State only the count of lines in the listing below that hold "instead".
(Data for analysis begins)
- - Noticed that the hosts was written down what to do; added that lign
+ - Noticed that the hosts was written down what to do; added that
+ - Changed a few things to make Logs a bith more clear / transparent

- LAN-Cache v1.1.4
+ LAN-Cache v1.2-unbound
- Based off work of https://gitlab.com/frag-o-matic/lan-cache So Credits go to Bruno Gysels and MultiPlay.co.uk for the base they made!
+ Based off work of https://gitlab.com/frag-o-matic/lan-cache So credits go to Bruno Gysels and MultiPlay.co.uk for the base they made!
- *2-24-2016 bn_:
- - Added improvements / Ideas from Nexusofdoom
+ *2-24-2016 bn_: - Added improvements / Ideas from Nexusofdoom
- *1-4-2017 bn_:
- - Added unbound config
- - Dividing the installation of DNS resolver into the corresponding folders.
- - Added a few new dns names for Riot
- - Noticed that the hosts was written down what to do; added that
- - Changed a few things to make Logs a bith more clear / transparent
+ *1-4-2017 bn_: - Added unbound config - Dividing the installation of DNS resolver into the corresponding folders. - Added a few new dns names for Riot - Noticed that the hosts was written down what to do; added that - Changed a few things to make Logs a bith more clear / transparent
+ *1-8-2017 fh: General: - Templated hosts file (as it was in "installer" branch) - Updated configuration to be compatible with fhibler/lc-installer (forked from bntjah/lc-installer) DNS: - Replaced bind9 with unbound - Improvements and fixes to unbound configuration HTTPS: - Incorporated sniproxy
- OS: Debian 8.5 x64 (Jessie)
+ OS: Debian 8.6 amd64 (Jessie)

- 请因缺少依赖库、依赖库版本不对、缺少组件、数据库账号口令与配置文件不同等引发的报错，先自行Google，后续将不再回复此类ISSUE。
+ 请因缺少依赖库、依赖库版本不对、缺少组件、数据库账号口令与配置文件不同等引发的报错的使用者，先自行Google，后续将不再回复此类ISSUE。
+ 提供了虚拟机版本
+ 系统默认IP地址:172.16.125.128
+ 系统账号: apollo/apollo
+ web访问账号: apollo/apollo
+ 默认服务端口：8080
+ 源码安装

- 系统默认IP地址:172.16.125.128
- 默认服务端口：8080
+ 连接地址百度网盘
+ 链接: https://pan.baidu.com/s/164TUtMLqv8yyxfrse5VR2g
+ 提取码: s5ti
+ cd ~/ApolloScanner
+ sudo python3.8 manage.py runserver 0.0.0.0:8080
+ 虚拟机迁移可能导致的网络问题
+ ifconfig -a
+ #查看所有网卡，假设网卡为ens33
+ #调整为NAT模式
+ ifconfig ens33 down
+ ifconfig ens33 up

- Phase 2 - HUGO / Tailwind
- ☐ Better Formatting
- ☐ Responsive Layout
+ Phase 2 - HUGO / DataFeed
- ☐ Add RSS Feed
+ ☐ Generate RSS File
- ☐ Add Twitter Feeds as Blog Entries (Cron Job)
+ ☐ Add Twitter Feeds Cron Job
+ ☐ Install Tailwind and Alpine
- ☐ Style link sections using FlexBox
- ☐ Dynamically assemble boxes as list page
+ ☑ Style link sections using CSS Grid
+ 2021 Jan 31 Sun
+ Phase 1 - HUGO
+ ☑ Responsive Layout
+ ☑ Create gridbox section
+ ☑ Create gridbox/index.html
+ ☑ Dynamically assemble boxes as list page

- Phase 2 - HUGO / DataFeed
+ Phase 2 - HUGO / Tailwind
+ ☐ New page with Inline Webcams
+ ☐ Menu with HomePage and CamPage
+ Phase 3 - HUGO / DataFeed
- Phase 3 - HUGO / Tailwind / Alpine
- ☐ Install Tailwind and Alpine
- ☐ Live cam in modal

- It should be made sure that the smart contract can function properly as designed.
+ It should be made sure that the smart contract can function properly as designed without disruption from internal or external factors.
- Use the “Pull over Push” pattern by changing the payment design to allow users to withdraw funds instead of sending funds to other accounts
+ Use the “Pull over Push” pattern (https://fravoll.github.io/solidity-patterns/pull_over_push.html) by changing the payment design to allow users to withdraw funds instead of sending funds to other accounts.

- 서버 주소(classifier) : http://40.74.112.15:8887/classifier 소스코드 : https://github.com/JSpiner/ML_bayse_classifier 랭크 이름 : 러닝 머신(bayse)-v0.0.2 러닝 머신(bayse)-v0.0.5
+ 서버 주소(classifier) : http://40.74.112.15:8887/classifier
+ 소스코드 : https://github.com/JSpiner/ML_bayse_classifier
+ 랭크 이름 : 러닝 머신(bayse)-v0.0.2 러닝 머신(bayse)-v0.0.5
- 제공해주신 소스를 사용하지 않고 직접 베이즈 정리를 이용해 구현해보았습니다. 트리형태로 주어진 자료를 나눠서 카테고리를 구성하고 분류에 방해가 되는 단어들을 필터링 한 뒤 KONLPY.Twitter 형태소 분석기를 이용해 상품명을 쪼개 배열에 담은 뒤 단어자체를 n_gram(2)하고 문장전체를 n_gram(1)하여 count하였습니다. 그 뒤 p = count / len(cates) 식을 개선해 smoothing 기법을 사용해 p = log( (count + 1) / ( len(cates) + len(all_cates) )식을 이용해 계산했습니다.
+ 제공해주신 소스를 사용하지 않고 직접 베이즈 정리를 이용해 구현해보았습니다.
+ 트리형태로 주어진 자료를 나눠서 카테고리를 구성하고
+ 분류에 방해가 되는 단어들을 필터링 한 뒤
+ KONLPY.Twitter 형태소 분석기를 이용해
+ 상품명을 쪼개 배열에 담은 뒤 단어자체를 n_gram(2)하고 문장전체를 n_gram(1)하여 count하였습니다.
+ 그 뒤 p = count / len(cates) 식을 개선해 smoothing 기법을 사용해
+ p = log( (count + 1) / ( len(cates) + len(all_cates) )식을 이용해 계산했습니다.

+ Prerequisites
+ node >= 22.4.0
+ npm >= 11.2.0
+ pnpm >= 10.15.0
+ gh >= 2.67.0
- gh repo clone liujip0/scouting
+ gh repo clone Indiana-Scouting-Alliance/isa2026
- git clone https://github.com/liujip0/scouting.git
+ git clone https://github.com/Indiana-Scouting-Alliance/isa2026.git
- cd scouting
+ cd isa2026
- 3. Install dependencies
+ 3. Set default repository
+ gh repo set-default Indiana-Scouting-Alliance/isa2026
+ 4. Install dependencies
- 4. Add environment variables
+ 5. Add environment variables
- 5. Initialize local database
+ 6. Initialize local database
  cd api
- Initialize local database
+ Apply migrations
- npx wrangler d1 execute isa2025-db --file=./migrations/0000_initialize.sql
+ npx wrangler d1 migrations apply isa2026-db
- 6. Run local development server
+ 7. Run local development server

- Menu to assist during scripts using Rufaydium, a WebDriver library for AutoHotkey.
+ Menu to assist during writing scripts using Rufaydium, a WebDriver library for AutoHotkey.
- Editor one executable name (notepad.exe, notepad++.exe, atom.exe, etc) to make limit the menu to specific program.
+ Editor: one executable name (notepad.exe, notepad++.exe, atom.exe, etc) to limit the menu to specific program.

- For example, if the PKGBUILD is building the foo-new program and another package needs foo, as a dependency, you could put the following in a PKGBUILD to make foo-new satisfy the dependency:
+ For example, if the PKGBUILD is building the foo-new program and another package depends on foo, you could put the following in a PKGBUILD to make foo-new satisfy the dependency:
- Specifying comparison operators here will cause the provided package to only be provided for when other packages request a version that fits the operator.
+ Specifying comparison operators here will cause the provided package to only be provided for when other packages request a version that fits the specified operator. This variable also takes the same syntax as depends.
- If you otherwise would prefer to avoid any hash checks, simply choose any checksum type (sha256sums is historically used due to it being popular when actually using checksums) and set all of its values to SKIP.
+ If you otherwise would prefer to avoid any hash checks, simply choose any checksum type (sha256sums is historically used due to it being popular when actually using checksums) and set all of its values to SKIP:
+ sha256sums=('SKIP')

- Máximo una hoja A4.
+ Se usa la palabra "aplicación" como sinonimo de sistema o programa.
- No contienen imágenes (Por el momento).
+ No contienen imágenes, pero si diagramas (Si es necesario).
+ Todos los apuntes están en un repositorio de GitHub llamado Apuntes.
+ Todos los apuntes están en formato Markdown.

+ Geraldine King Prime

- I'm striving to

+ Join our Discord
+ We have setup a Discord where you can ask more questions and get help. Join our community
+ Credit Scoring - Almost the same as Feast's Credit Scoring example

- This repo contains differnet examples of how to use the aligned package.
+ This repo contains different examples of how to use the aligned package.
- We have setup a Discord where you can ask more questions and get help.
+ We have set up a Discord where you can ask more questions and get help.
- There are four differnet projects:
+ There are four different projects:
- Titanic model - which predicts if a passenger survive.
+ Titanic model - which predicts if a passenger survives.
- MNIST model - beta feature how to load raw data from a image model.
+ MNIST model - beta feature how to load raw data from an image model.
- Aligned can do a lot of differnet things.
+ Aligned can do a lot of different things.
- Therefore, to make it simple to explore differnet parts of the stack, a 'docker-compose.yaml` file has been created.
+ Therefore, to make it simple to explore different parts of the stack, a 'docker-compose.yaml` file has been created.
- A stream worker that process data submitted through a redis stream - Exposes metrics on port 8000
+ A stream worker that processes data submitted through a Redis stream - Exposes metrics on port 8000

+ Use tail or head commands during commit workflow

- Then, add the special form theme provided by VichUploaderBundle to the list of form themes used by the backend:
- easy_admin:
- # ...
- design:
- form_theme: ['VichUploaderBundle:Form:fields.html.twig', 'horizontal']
(Data for analysis ends)
Exercise output: 2